When the box of books arrived, I opened it with the same excitement and sense of adventure any book-sized package engenders in me. But as I pulled two of the volumes out, I felt my pulse quicken even more. I adore most books, but when books that are exactly in alignment with my personal tastes arrive unexpectedly, well, that is just perfect. Since I indulged myself these last two days in them, I have found them so wonderful I wanted to share them with you too.

Himalayan Portfolios: Journeys of the Imagination is a fine art photography book filled with glorious black-and-white photographs and illustrations of one of earth’s most spectacular areas. This book came out of the Kenneth Hanson’s experiences accompanying his wife on a teaching scholarship to India. A side trip to the Himalayas with his 4x5 view camera yielded, as he put it, a journey of “two imaginative realms: that of the Tibetan Buddhist culture . . .  [and] that of the mountaineers and explorers. . . .” 

For most of us the Himalayas means Everest, the highest mountain the world, the site of some of the most triumphant and the most tragic of mountaineering adventures. But they are so much more than that.
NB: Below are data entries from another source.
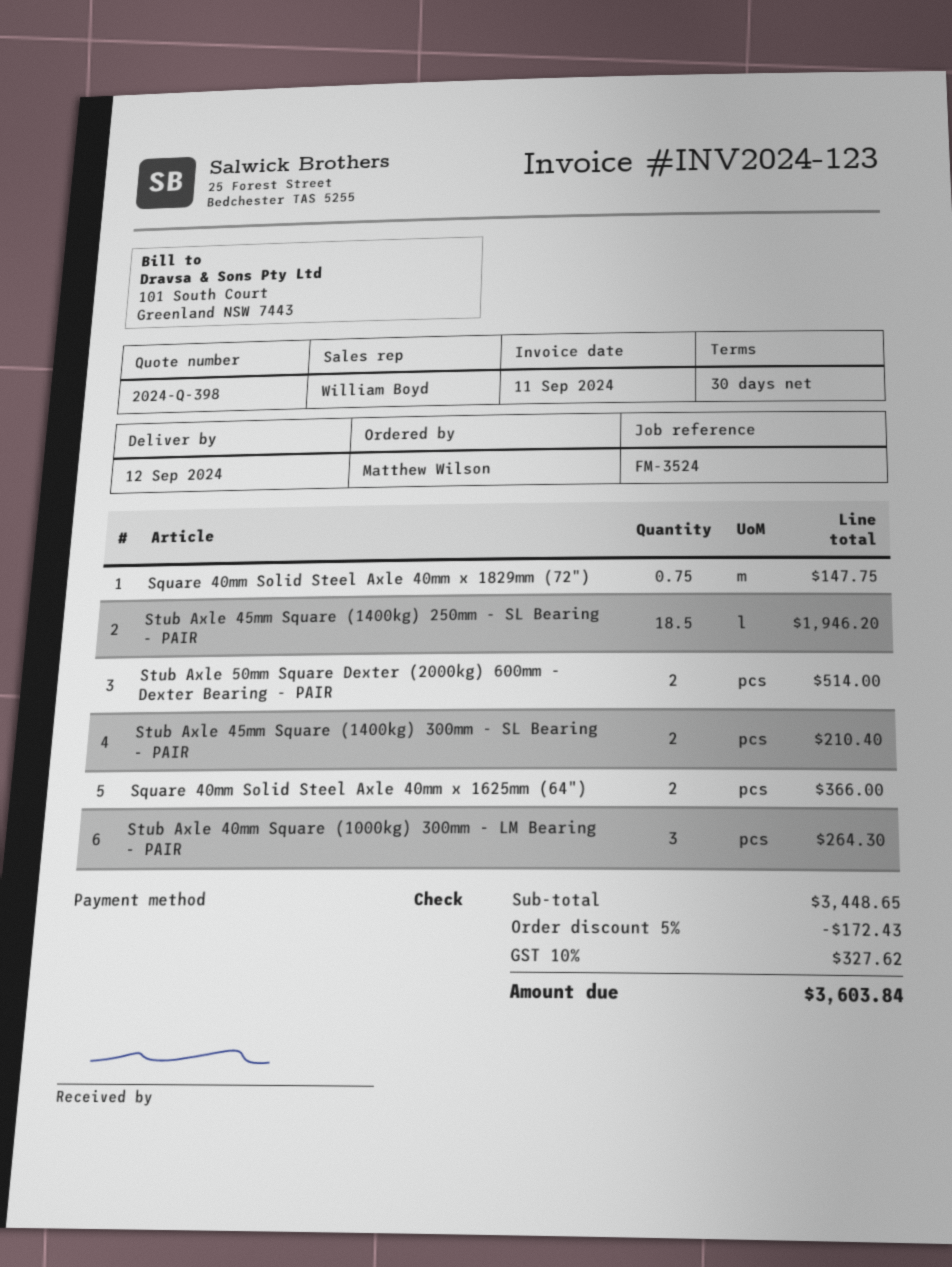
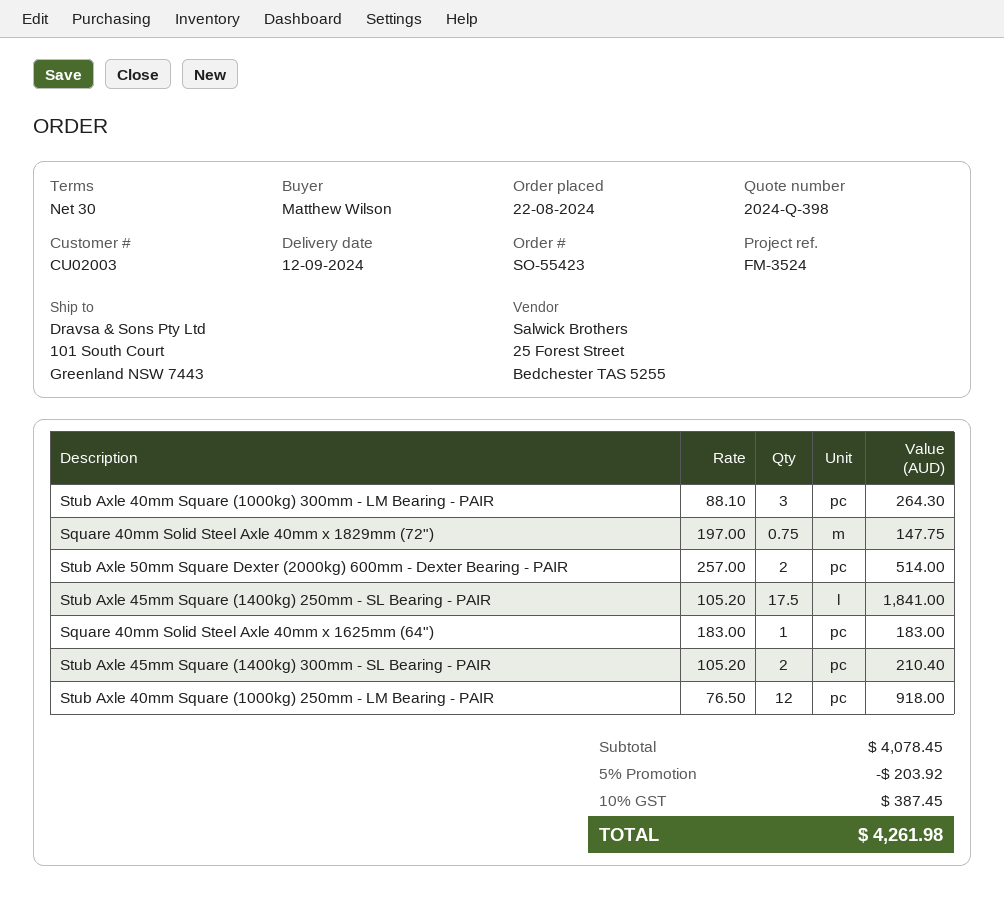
Stub Axle 45mm Square (1400kg) 250mm - SL Bearing - PAIR: 18.5 for 1946.20 -> 17.5 for 1841.00
Square 40mm Solid Steel Axle 40mm x 1625mm (64"): 2 for 366.00 -> 1 for 183.00
Stub Axle 40mm Square (1000kg) 250mm - LM Bearing - PAIR: none -> 12 for 918.00
subtotal: 3448.65 -> 4078.45
discount: 5% = 172.43 -> 5% = 203.92
tax: 10% = 327.62 -> 10% = 387.45
total: 3603.84 -> 4261.98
The range, created by the Indian tectonic plate that is moving India away from Africa and Antarctica by pushing the subcontinent against Eurasia, has created three terrains: the High Himalaya, the Kohistan-Ladakh, and the Karakoram. That geologic time is undeterred by human events is noted, Hanson writes, in one of his photographs of the Indus Gorge where “the river has cut through the northern finger of the Himalayan chain near Nanga Parbat. The road belongs to present day political realities, but this is the region where India first collided with Eurasia 50 million years ago. The process continues with no possibility of influence by human action. The photographic record is bonded to the geological drama.”
 
The photographs are divided into sections called portfolios, five of them: The Mountains of Kashmir, The Hidden Realm, Mountains About the Great Cleft of the Kali Gandaki, The Remoteness of Everest, and Five Treasures of Great Snow. Each portfolio contains a detailed description of the area, and maps that provide both an overview of the region within the whole mountain range and a close-up with routes, villages and peaks indicated, followed by approximately twenty images. Each image is its own page, a stunning reproduction accompanied by a detailed caption. Namche Bazaar’s caption, for example, states that it “is normally reached in two days when approached from Lukla (2,886m/9,468ft). The last part of the ascent is unpleasantly steep for those beginning their acclimatization. The town is set in a bowl above the Bhote Kosi just past the point at which it joins the Dudh Kosi. The tourist trade has transformed the original Sherpa trading center into a collection of tourist lodges and visitors now have a choice of several Internet cafes. (Photograph, Day 20, 1999.)” And of course the mountains themselves are the stars of many of the images.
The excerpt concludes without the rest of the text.